For this activity, the audience should understand that when humans release carbon dioxide into the atmosphere by burning fossil fuels, some of the carbon dioxide is absorbed by the ocean. This changes the chemistry of seawater making it more acidic. About one third of the carbon dioxide released into the atmosphere over the past 200 years has been taken up by the ocean.

Then we started to explain why ocean acidification is a current and future problem. The average coastal ocean pH is 8.2, but it is changing because of the addition of carbon dioxide to the atmosphere and the subsequent absorption of that carbon dioxide into the ocean. About 30% of the carbon dioxide produced daily is absorbed by the ocean. The pH of the ocean has decreased 0.1 in the last century; it is becoming more acidic (less basic). Some of the organisms at greatest risk include larva and shell-forming animals at the base of the food web that provide food for larger species. Organisms faced with the stress of ocean acidification can migrate, acclimate or go extinct and values of 7.8 are expected by 2100 for the average ocean water, representing a doubling of acidity. Additional stressors that increase the impact include temperature increase and habitat loss.

Then you show the spectators the dry ice in a watch glass pointing out that is the solid form of CO2 and that is changing to a gas (sublimation) at room temperature, so its temperature is about -78 C so they should never touch it with bare hands. When it is added to water it rapidly changes to the gas form and some of this gas becomes dissolved in the water.

We then added enough dry ice to a conical flask containing the “ocean water” and bromothymol blue and the solution will turn progressively yellow as the pH decreases because of the formation of carbonic acid that acidifies the solution.

Because of the quick reaction and the big temperature difference between the “sea water” and the dry ice there will be quite a bit of what looks like smoke or fog billow away from the conical flask (it is actually vapour). The kids will go really excited (some of them even scared) and you will definitely get some “oooooooooooooooh”.

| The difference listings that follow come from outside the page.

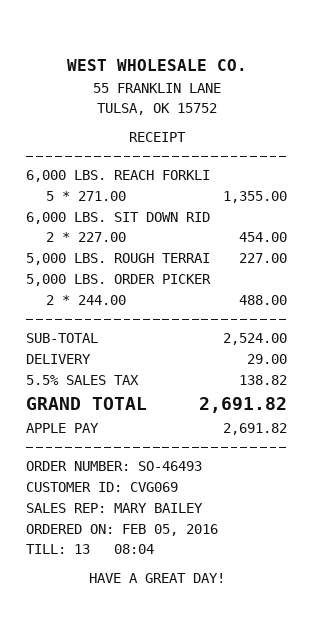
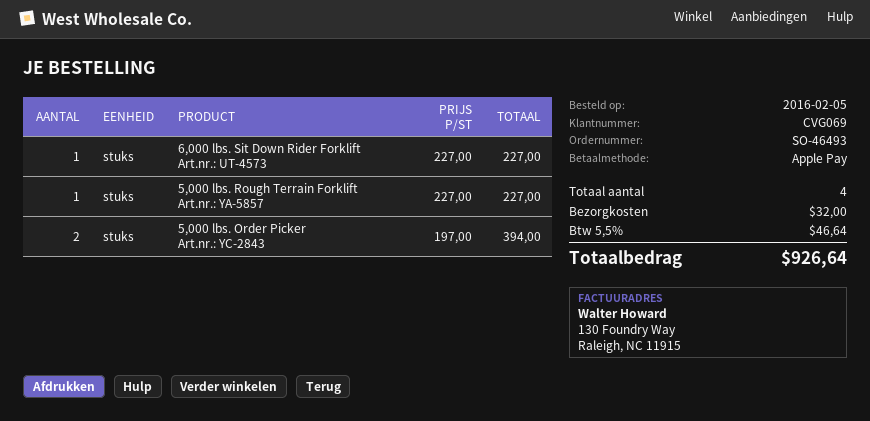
6,000 LBS. REACH FORKLI: 5 x 271.00 = 1355.00 -> none
6,000 LBS. SIT DOWN RID: 2 x 227.00 = 454.00 -> 1 x 227.00 = 227.00
5,000 LBS. ORDER PICKER: 2 x 244.00 = 488.00 -> 2 x 197.00 = 394.00
shipping: 29.00 -> 32.00
tax: 5.5% = 138.82 -> 5.5% = 46.64
total: 2691.82 -> 926.64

When the reaction has finished and the spectators have regained their concentration, we tried to recap what they saw and why it matters to the ocean’s environment. Adding carbon dioxide to water makes it more acidic or less basic. This is what is happening to the ocean. Humans add carbon dioxide to the atmosphere by burning fossil fuels (driving cars, creating electricity, etc), deforestation, and in many other ways. The ocean then absorbs some of what gets emitted into the atmosphere, sometimes we say that the ocean acts as a “sink” for carbon dioxide. This effect is worsened by the global warming of the planet. The change in the chemical average composition of the ocean’s water, have consequences on many marine creatures, such as shell forming organisms such a corals, bivalves (clams, mussels and oysters) and pteropods (free swimming snails) that are sensitive to changes in pH.

If you want to do this demo as part of a wider lesson in schools, you can add a detailed explanation of the different reactions the CO2 gives in different environments and related demonstrations (acidic rain, weathering of rocks, cave formation)

For the ocean acidification the chemical reaction is the following.

CO2 + H2O      →        H2CO3

As shown in the chemical reaction scheme, when carbon dioxide (CO2) dissolves in seawater, it creates carbonic acid, which releases bicarbonate ions (HCO3-) and hydrogen (H+) ions into the water. The hydrogen ions make the seawater more acidic (lowering its pH). In addition, some of the hydrogen ions react with carbonate ions (CO3=) already in the seawater to create more bicarbonate. This reduces the amount of carbonate (an important mineral for building shells) dissolved in the seawater. The impacts of ocean acidification and lower carbonate ion concentrations on marine ecosystems include reduced growth of organisms that form calcareous skeletons or shells.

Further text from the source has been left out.